How many kids do you know who started a business at the age of 3 ½?
Ryan Hickman of San Juan Capistrano, CA visited a recycling center when he was a toddler. The next day he proudly announced to his dad, “My new business! I’m going to pick up all the cans and bottles from everyone in the neighborhood.”
“Today,” CNN reported recently, “at the ripe old age of 7, he is the CEO, manager and employee of Ryan’s Recycling Company. He has 50 customers and over 200,000 bottles and cans in his recycling credit.”
The young entrepreneur has earned and saved over $11,000 for college from his enterprise and “says he wants to buy a full-size trash truck and eventually become a garbage man.”
Lucky for him he doesn’t live in Las Vegas!
As per the terms of a proposed ordinance expected to be voted on at next week’s city council meeting, Ryan would be prohibited from operating his recycling business here.
Section 9.08.120 stipulates that “No person other than the owner, the City or a franchise, or their agents may…engage in…or participate in residential recyclable collection.”
Sorry, Ryan. Pound sand.
When I shared Ryan’s story with Las Vegas city staffers at a workshop on Monday, one flatly told me not to worry about it; that the city would use “discretion” in enforcing the prohibition and had no intention of becoming “lemonade stand police” that would enforce the law against someone like Ryan.
Anybody feel comfortable taking that assurance to the bank? You shouldn’t. As CNBC noted in a 2015 report…
“More and more in the last decade police and local code enforcement officials have closed lemonade stands when kids and parents were unable to produce proper permits and health department licenses.”
In fact, do you remember back in 2013 when the City of Reno shut down an “illegal” lemonade stand by a pair of 12- and 14-year-old girls who were operating in the neighborhood near where the Reno Tahoe Open PGA Tournament was being held?

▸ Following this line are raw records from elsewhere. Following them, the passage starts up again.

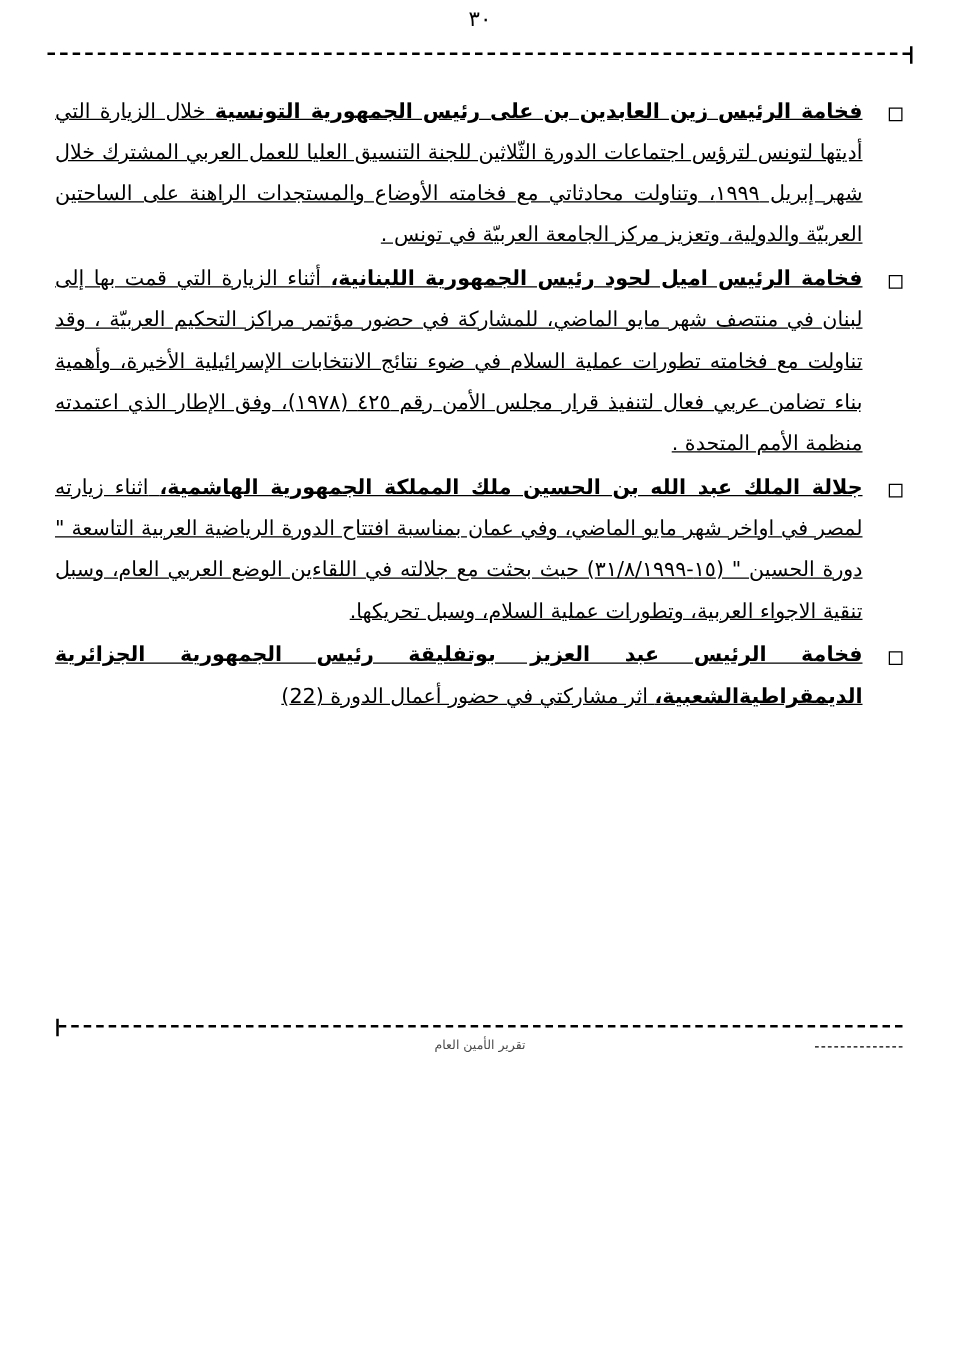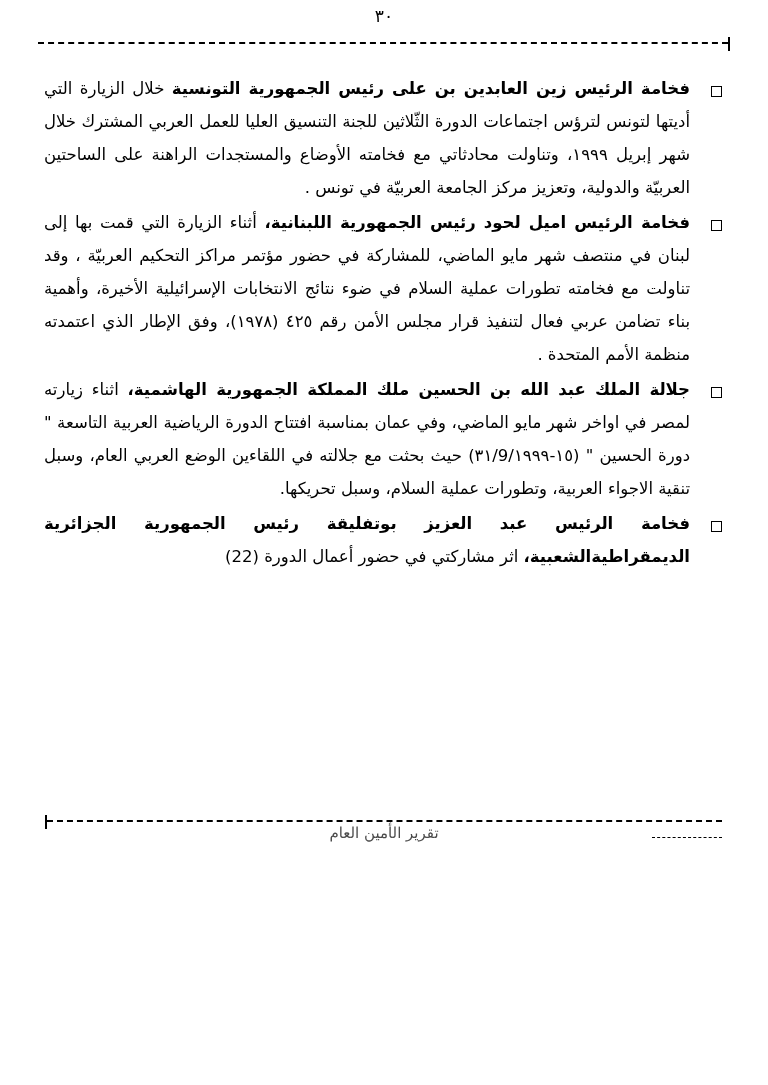--- a/index.html
+++ b/index.html
@@ -99,6 +99,7 @@
     line-height: 33px;
     text-align: justify;
     text-align-last: right;
+    text-decoration: underline;
   }
   .bullet-item .head {
     font-weight: bold;

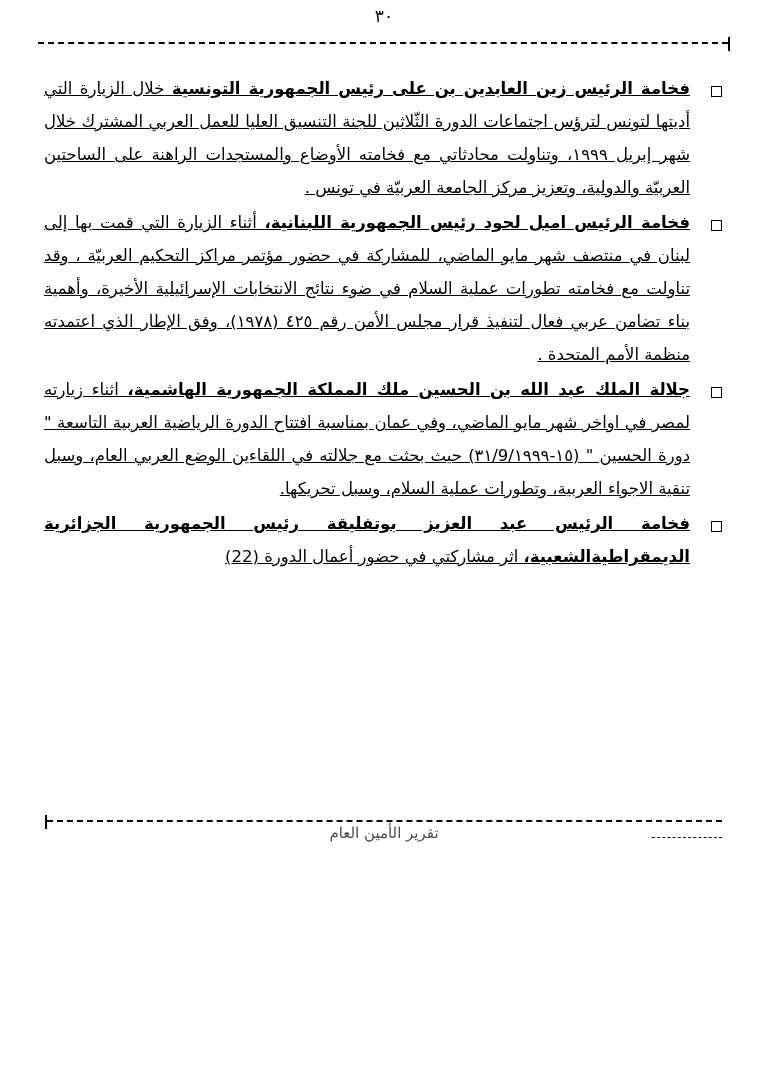--- a/index.html
+++ b/index.html
@@ -168,7 +168,7 @@
 
     <div class="bullet-item">
       <span class="bullet-marker"></span>
-      <p><span class="head">جلالة الملك عبد الله بن الحسين ملك المملكة الجمهورية الهاشمية،</span> <span>اثناء زيارته لمصر في اواخر شهر مايو الماضي، وفي عمان بمناسبة افتتاح الدورة الرياضية العربية التاسعة " دورة الحسين " (١٥-٣١/9/١٩٩٩) حيث بحثت مع جلالته في اللقاءين الوضع العربي العام، وسبل تنقية الاجواء العربية، وتطورات عملية السلام، وسبل تحريكها.</span></p>
+      <p><span class="head">جلالة الملك عبد الله بن الحسين ملك المملكة الجمهورية الهاشمية،</span> <span>اثناء زيارته لمصر في اواخر شهر مايو الماضي، وفي عمان بمناسبة افتتاح الدورة الرياضية العربية التاسعة " دورة الحسين " (١٥-٣١/٨/١٩٩٩) حيث بحثت مع جلالته في اللقاءين الوضع العربي العام، وسبل تنقية الاجواء العربية، وتطورات عملية السلام، وسبل تحريكها.</span></p>
     </div>
 
     <div class="bullet-item">

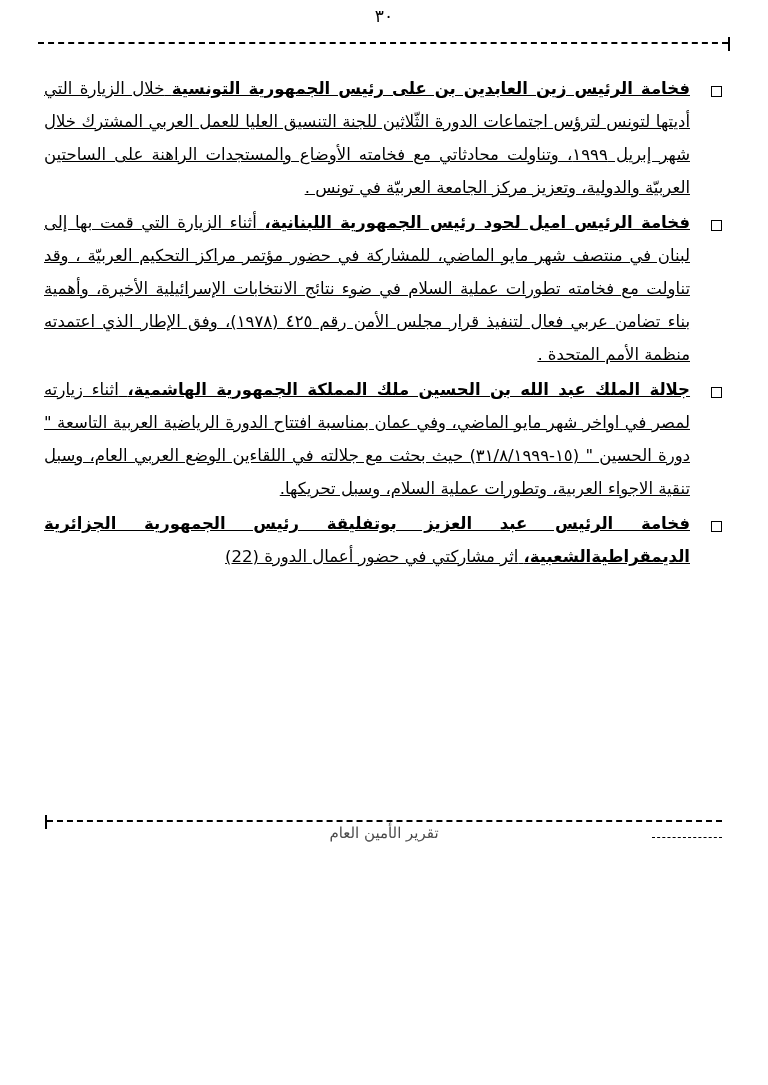--- a/index.html
+++ b/index.html
@@ -129,7 +129,7 @@
     left: 0;
     right: 0;
     text-align: center;
-    font-size: 15px;
+    font-size: 10px;
     color: #2b2b2b;
     font-family: "DejaVu Serif", "Liberation Serif", serif;
     letter-spacing: 0.5px;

Does anyone seriously think kids like Ryan would be safe from overly-aggressive government bureaucrats intent on enforcing the city’s new ordinance banning them from operating an “illegal” recycling business?
I sure don’t!
The proposed ordinance would also stop Ryan from achieving his dream of owning his own full-size truck and becoming a garbage man.

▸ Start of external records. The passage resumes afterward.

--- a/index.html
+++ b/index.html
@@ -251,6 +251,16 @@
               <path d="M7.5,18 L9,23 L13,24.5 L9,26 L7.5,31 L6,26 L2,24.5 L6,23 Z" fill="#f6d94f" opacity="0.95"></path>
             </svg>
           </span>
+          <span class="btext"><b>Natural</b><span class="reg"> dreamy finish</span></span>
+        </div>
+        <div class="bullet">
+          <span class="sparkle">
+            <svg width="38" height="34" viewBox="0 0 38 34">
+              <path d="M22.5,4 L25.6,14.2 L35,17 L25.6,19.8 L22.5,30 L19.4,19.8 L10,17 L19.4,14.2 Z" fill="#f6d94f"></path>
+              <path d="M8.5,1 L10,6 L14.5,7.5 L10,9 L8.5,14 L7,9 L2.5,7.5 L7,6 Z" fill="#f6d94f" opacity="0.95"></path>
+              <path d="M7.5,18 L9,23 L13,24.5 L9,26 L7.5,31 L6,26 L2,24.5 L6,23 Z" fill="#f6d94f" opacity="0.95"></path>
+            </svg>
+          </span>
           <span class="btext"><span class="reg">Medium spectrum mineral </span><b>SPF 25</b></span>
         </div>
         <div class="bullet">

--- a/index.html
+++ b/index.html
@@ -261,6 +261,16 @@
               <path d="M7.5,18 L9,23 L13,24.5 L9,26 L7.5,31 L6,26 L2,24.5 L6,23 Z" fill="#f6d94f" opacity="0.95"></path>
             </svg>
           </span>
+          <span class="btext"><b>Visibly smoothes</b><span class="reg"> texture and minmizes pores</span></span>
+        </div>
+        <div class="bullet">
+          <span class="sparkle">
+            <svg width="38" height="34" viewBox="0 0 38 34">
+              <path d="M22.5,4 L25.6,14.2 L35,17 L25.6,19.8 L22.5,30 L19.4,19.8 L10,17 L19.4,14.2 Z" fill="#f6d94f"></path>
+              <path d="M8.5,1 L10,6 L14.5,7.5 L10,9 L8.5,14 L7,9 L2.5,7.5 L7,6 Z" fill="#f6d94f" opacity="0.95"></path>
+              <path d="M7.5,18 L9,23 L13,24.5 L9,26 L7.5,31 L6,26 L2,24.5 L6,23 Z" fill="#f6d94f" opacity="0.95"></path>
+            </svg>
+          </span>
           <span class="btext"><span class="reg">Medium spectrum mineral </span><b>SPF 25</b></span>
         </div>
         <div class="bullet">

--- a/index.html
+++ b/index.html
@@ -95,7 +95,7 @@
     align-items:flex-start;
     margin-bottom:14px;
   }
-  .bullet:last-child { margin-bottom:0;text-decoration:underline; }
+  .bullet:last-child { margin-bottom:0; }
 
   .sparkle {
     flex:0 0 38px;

That’s because the city of Las Vegas seems intent on handing Republic Services a monopoly franchise contract for an additional 12 years that bans competitors such as Ryan from operating within the city limits.
God bless Ryan Hickman. This country desperately needs more young entrepreneurs who take the risks and devote the time and energy necessary to start a business, make a profit and eventually create jobs.
Lucky for him he doesn’t live in Las Vegas.